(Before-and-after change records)
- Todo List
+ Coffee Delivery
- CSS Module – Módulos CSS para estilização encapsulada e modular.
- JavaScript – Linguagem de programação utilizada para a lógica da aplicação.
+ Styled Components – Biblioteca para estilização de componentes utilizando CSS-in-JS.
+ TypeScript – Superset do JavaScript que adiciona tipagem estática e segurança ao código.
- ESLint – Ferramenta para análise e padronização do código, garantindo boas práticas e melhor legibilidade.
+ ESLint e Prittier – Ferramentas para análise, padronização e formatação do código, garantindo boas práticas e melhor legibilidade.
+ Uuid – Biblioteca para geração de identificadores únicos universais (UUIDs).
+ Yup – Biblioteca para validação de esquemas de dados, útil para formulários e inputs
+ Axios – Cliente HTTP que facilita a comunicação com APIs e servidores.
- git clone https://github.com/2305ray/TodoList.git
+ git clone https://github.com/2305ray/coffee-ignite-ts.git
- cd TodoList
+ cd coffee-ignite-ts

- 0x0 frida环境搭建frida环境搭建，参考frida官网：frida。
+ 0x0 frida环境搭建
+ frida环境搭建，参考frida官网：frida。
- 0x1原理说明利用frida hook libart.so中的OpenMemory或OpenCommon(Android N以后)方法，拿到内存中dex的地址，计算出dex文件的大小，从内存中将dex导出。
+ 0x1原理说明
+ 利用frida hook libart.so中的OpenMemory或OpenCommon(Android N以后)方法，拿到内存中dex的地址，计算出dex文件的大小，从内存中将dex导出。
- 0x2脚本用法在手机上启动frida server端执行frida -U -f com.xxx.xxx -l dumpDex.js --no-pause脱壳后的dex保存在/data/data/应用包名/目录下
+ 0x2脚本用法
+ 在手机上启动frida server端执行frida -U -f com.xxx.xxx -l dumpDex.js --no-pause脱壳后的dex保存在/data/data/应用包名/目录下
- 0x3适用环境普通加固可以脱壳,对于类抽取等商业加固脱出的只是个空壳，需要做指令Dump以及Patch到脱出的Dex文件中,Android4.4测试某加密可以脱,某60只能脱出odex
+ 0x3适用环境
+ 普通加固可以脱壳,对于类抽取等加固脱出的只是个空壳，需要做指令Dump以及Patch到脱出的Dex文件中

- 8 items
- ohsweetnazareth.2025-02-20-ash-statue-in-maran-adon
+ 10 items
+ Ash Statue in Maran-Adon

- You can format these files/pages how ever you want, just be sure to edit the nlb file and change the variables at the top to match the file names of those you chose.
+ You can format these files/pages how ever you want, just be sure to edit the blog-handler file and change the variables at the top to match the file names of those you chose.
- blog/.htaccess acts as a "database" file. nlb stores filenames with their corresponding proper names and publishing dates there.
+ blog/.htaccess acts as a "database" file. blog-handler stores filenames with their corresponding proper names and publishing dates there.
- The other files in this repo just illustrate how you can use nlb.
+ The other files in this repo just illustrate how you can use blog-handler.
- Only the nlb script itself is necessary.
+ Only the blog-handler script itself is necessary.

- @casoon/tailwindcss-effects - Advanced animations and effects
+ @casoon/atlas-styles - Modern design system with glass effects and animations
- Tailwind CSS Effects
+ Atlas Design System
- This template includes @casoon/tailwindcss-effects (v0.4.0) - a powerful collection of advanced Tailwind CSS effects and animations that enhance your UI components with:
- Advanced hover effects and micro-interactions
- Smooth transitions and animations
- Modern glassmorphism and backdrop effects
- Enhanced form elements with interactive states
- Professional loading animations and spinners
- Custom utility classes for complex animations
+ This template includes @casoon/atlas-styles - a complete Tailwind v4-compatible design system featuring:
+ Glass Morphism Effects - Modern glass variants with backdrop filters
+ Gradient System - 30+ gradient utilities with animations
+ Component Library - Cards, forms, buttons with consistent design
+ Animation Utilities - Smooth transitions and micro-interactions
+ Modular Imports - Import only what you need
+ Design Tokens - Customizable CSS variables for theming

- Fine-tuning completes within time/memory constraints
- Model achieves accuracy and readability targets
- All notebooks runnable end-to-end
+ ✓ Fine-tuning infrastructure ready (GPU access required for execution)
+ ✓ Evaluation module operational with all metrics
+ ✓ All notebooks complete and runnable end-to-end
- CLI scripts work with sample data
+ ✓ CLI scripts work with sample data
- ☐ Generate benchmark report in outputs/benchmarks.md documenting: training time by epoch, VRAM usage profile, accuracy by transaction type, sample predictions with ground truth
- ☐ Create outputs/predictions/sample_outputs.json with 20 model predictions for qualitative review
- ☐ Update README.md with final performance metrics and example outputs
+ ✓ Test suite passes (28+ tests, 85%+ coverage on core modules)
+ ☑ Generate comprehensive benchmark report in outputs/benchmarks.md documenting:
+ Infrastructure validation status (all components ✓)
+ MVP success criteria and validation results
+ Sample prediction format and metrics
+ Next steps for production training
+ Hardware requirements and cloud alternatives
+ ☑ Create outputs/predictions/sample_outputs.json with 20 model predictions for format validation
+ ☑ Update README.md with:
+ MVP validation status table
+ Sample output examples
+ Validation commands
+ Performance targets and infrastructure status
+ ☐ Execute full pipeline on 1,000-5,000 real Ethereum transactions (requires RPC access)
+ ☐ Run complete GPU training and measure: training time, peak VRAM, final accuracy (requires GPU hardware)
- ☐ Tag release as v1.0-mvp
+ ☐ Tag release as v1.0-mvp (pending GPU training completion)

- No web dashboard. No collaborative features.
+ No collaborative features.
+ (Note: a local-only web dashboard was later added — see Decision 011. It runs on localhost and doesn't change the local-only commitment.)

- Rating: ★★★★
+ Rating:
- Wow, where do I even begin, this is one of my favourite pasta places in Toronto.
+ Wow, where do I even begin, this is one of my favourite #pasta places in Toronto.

What is being asked: Each line above that has the word "estilização" must be copied.

Completed task:
- CSS Module – Módulos CSS para estilização encapsulada e modular.
+ Styled Components – Biblioteca para estilização de componentes utilizando CSS-in-JS.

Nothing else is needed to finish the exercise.